Tuesday, September 15, 2015

What's Your Job?

Blacksmith with tools, c. 1852.
Note the vest, scarf and rolled sleeves.
Image from The Design Observer Group.
Wondering about civilian professions in the 1860s?  Unsure what to wear? Curious about the 'tools of one's trade'?  Here are some resources for occupational images (either staged daguerreotypes/tintypes/CDVs showing 'types' of workers with their tools, or actual documentary pictures).  Many of these are loosely dated, or slightly/rather pre-war, but they still have useful background information.  Even the professional soldiers of the '60s would have interacted with tradesmen (and perhaps trained for an occupation at some point), while wartime volunteers all would have some sort of job before enlisting.


These Dated Images from the 1840s and 50s show a diverse range of trades and professions.

There are also slideshows of occupational images from the1840s/50s On Youtube.

The American Daguerreotype Society has fewer images, but with more commentary on them.

And there are more pictures here, but without useful contextual information.

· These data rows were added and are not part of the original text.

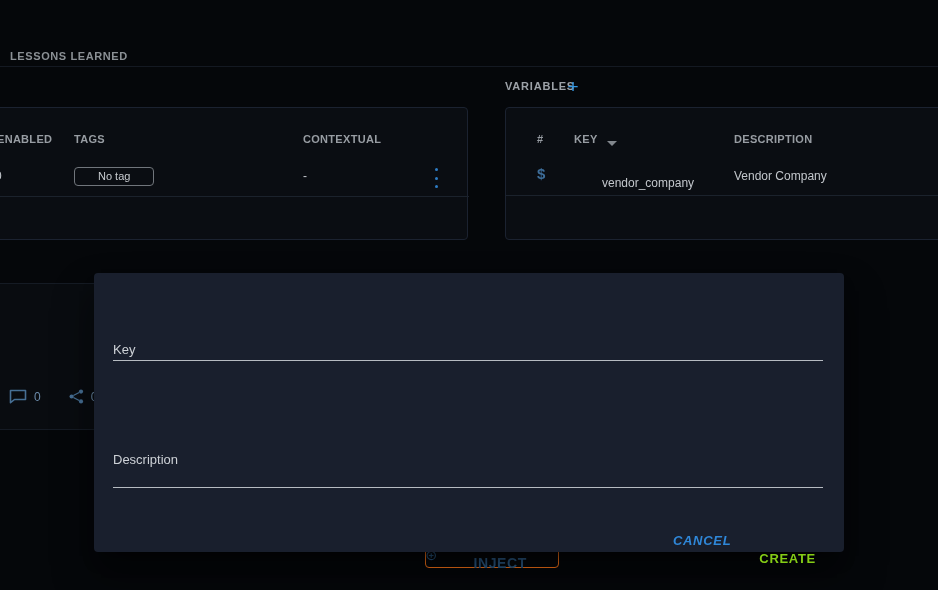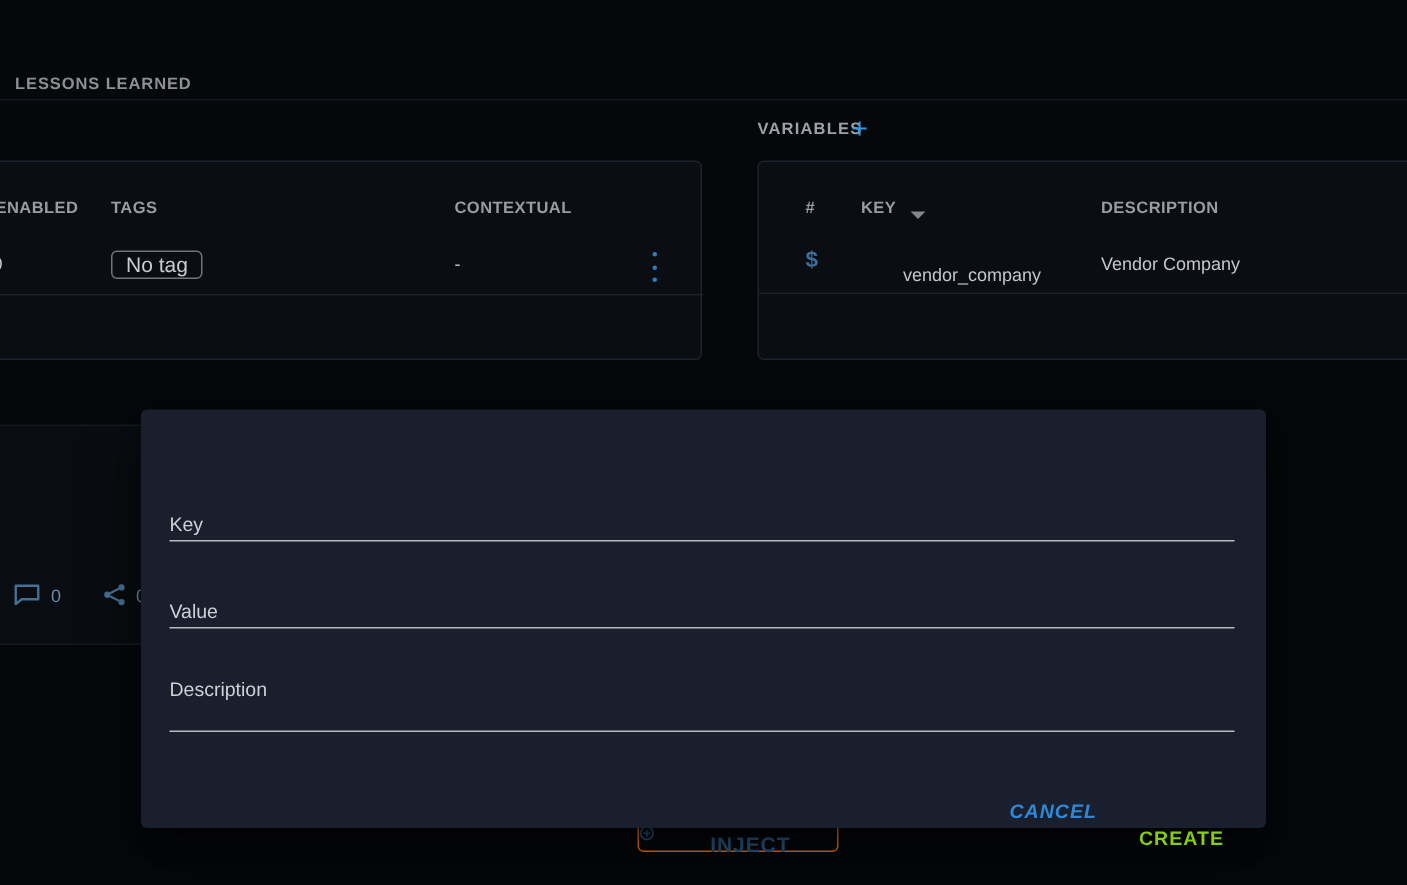--- a/index.html
+++ b/index.html
@@ -48,7 +48,7 @@
   .chip {
     position:absolute; left:93px; top:59px;
     border:1px solid #70757b; border-radius:4px;
-    padding:2px 9px; font-size:14px; color:#c8ccd0; line-height:13px;text-align:center;
+    padding:2px 23px; font-size:11px; color:#c8ccd0; line-height:13px;text-align:center;
   }
 
   .kebab { position:absolute; left:450px; top:60px; width:10px; height:20px;

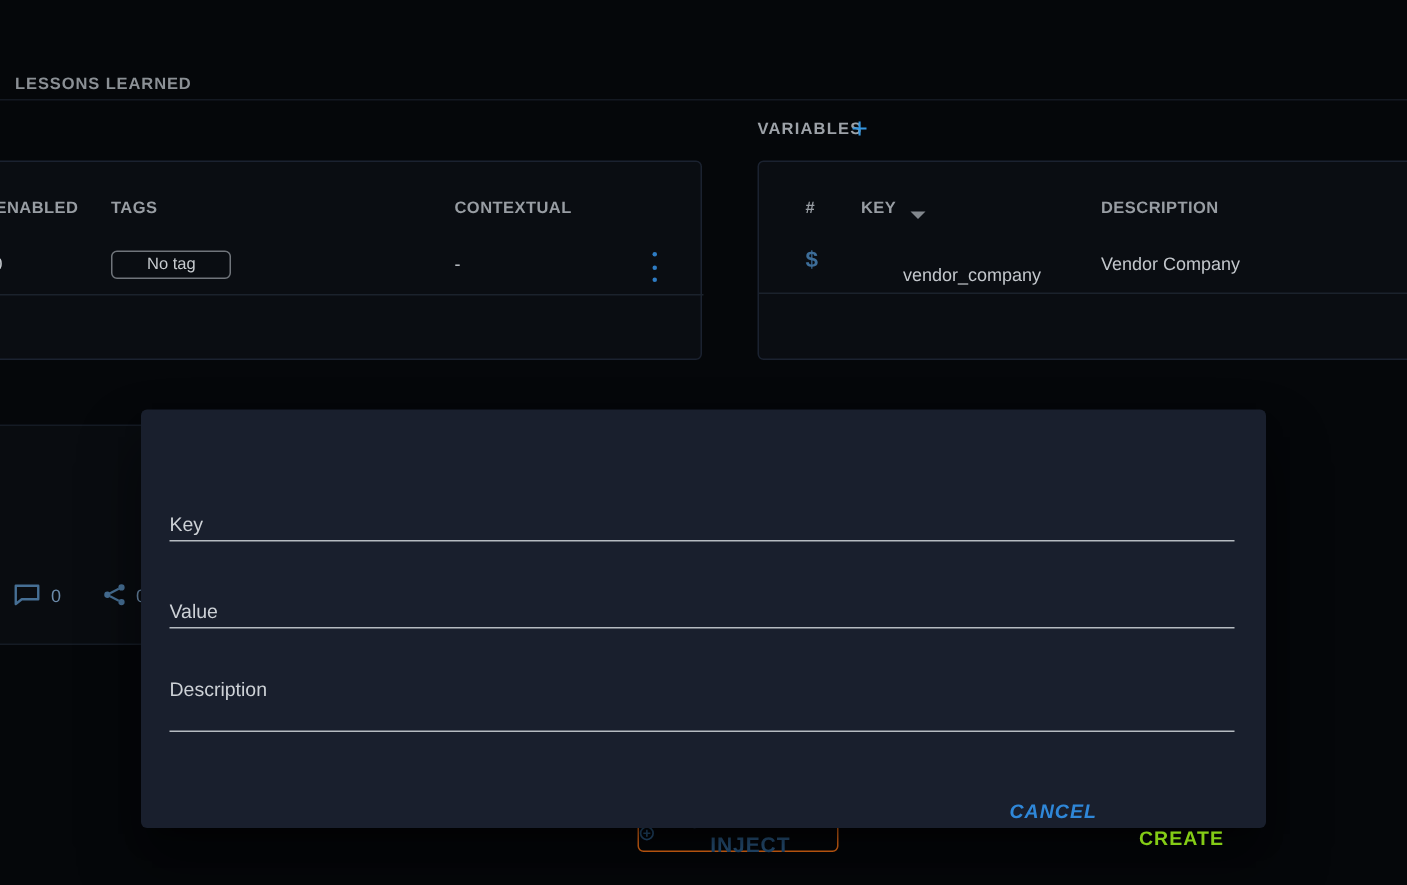--- a/index.html
+++ b/index.html
@@ -192,7 +192,6 @@
 
   <input class="field-input" id="key-input" type="text" placeholder="Key" style="">
 
-  <input class="field-input" id="value-input" type="text" placeholder="Value" style="">
 
   <div class="desc-label">Description</div>
   <input class="field-input" id="description-input" type="text" style="">

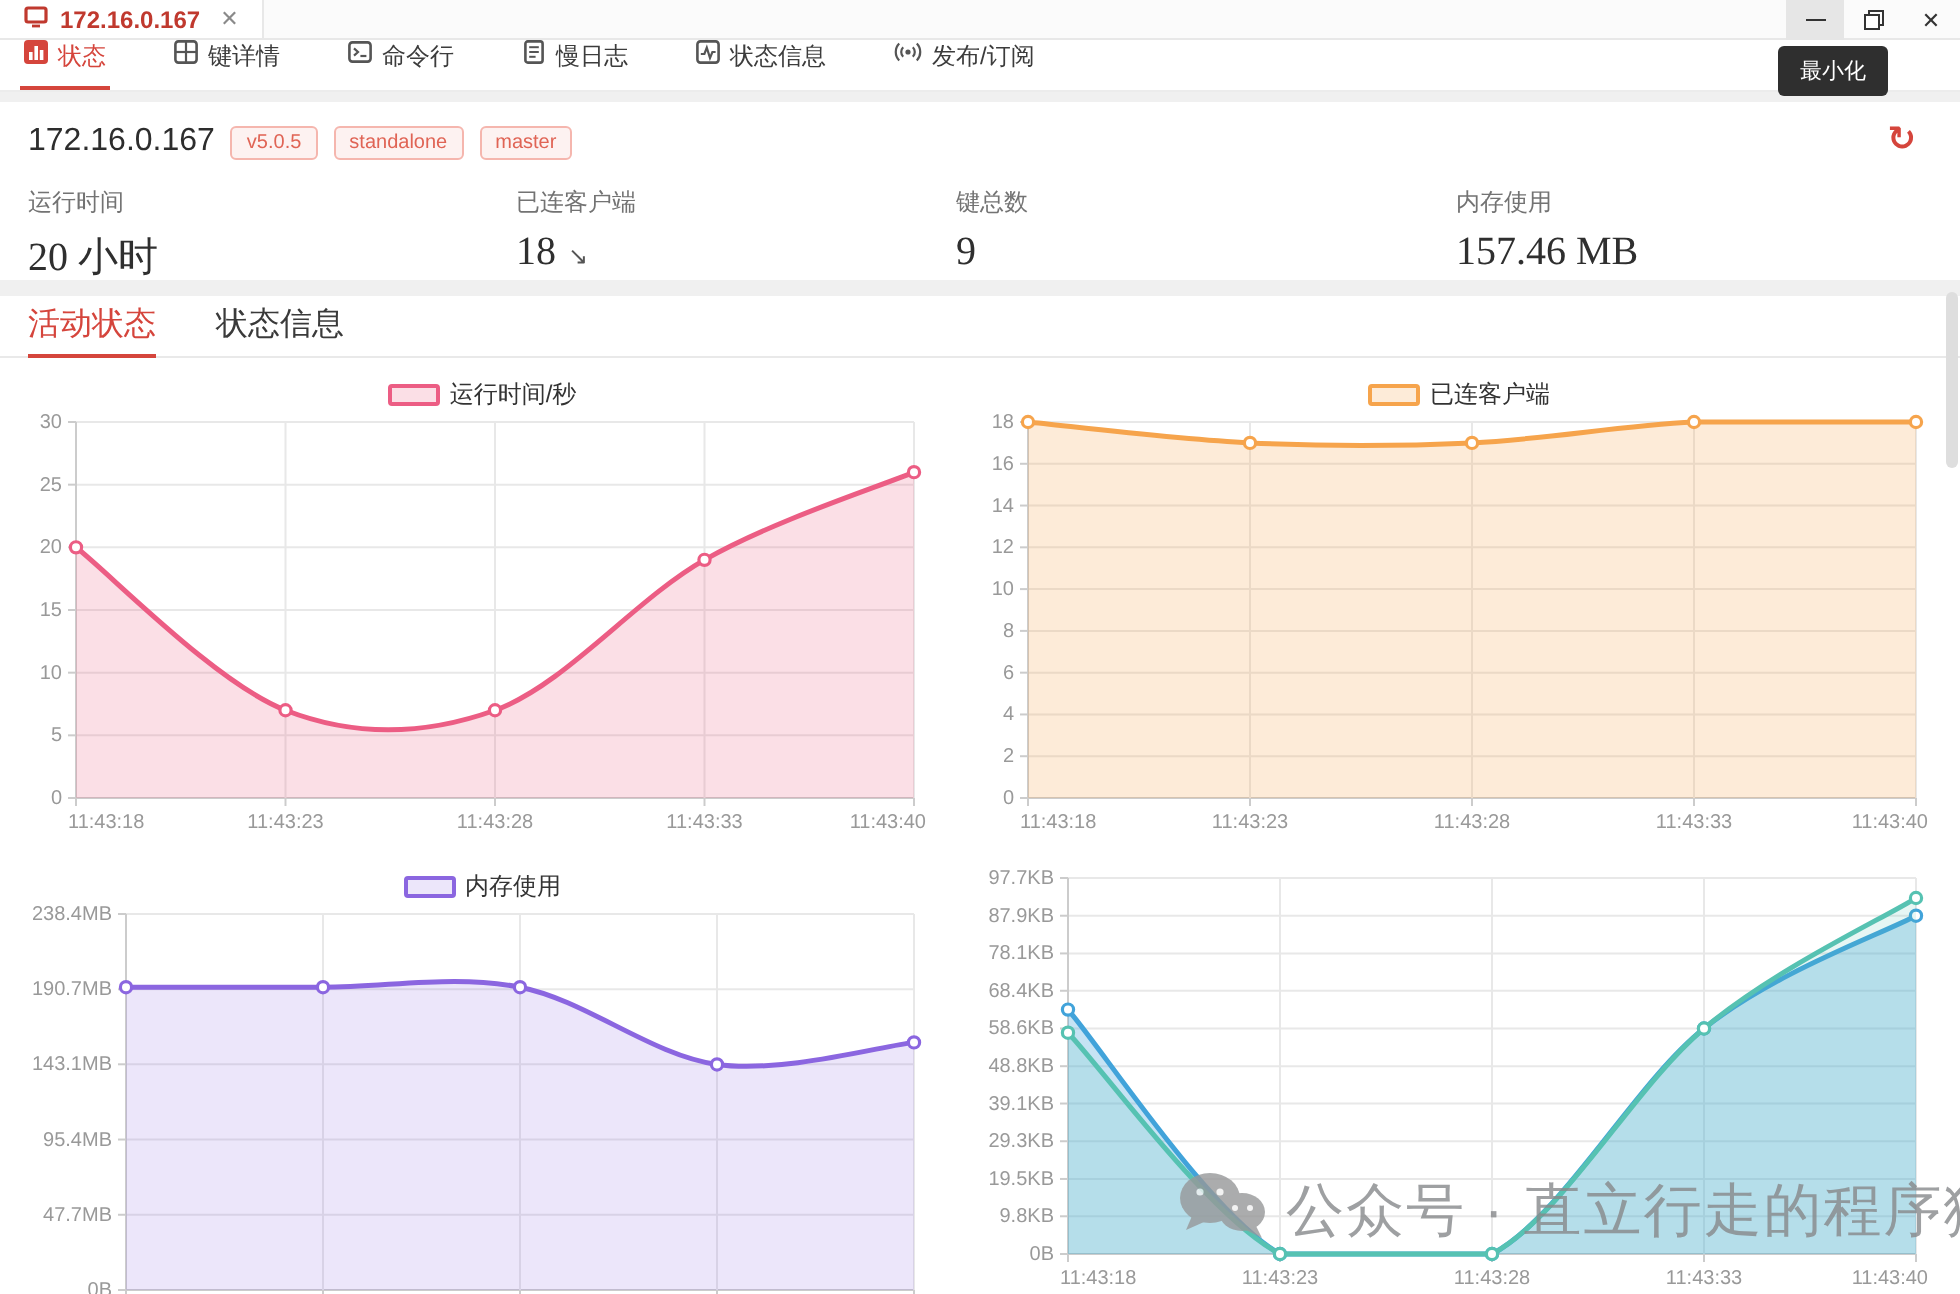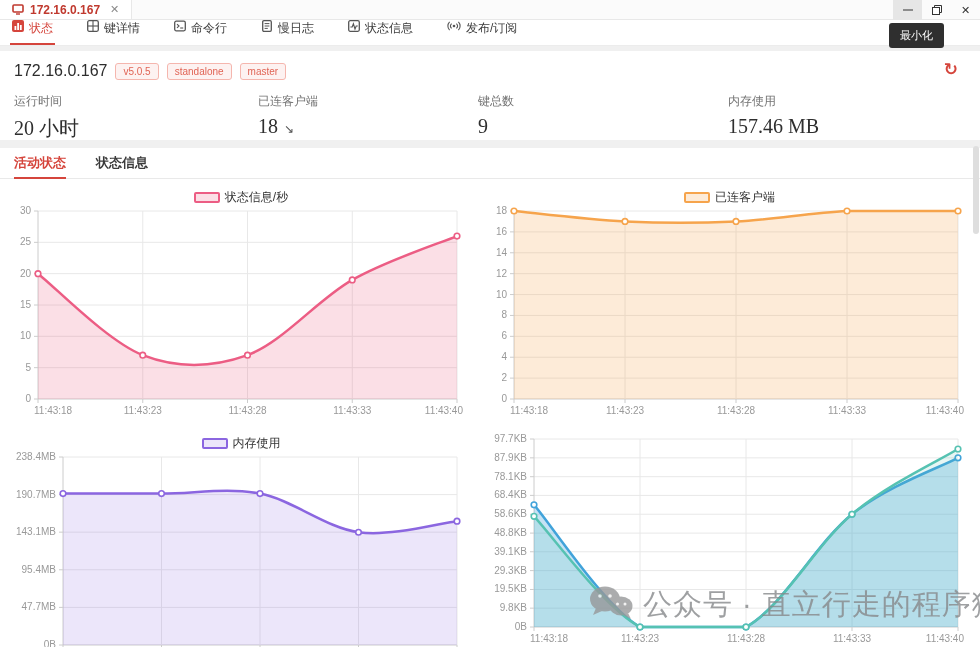--- a/index.html
+++ b/index.html
@@ -44,8 +44,8 @@
   
   .tabs-section { margin-top:8px; background:#fff; height:499px; position:relative; overflow:hidden; }
   .tabs-row { display:flex; gap:30px; padding:0 14px; border-bottom:1px solid #e9e9e9; height:31px; }
-  .tab { font-size:13px; color:#3a3a3a; display:flex; align-items:center; cursor:pointer;
-    border-bottom:2px solid transparent; margin-bottom:-1px;font-weight:bold; }
+  .tab { font-size:16px; color:#3a3a3a; display:flex; align-items:center; cursor:pointer;
+    border-bottom:2px solid transparent; margin-bottom:-1px; }
   .tab.active { color:#d5453c; border-bottom-color:#d5453c; }
 
   .charts-grid { display:grid; grid-template-columns:452px 1fr; column-gap:24px; row-gap:14px;

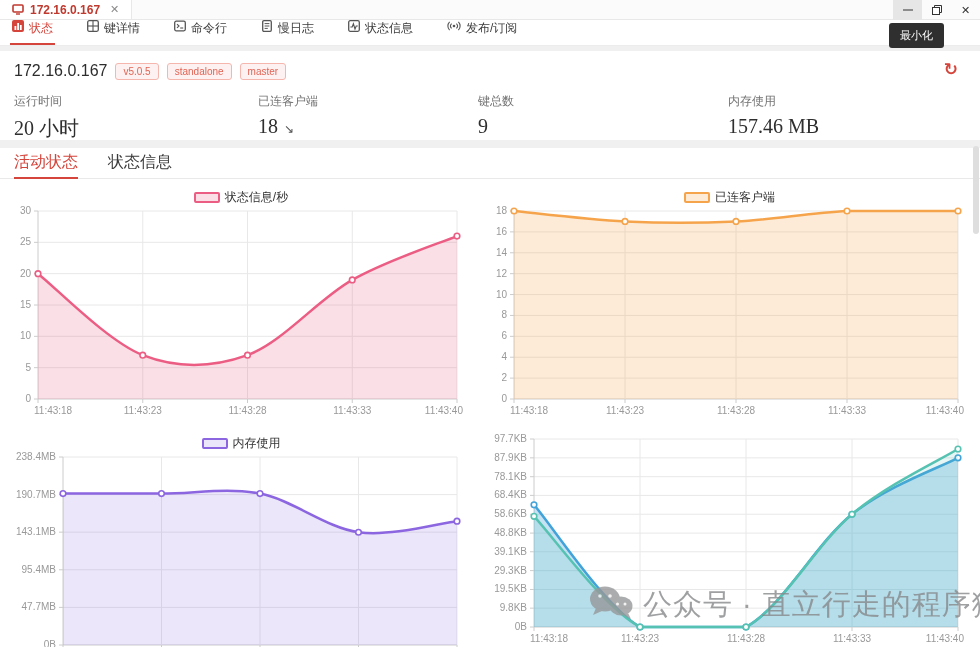--- a/index.html
+++ b/index.html
@@ -201,7 +201,7 @@
       <div class="chart-legend">
           <span class="legend-item">
             <span class="legend-swatch" style="border-color: rgb(236, 93, 132); background: rgba(236, 93, 132, 0.2);"></span>
-            <span class="legend-label">状态信息/秒</span>
+            <span class="legend-label">运行时间/秒</span>
           </span>
         </div>
       <div class="chart-canvas"><svg width="452" height="214">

These 1860s Russian CDVs show a great diversity of jobs and tools, with a mixture of traditional Russian and modern European dress--look to other sources for collaborating stylistic choices, unless you're portraying a very recent immigrant.

Women's occupational images. (For more about jobs open to women, check out Virginia Penny's 1863 book "The Employments of Women").

Illustrations of poor Londoners, 1851.  These include working people and the indigent.

The Library of Congress's Daguerretype collection: enter the occupation of interest, and voila!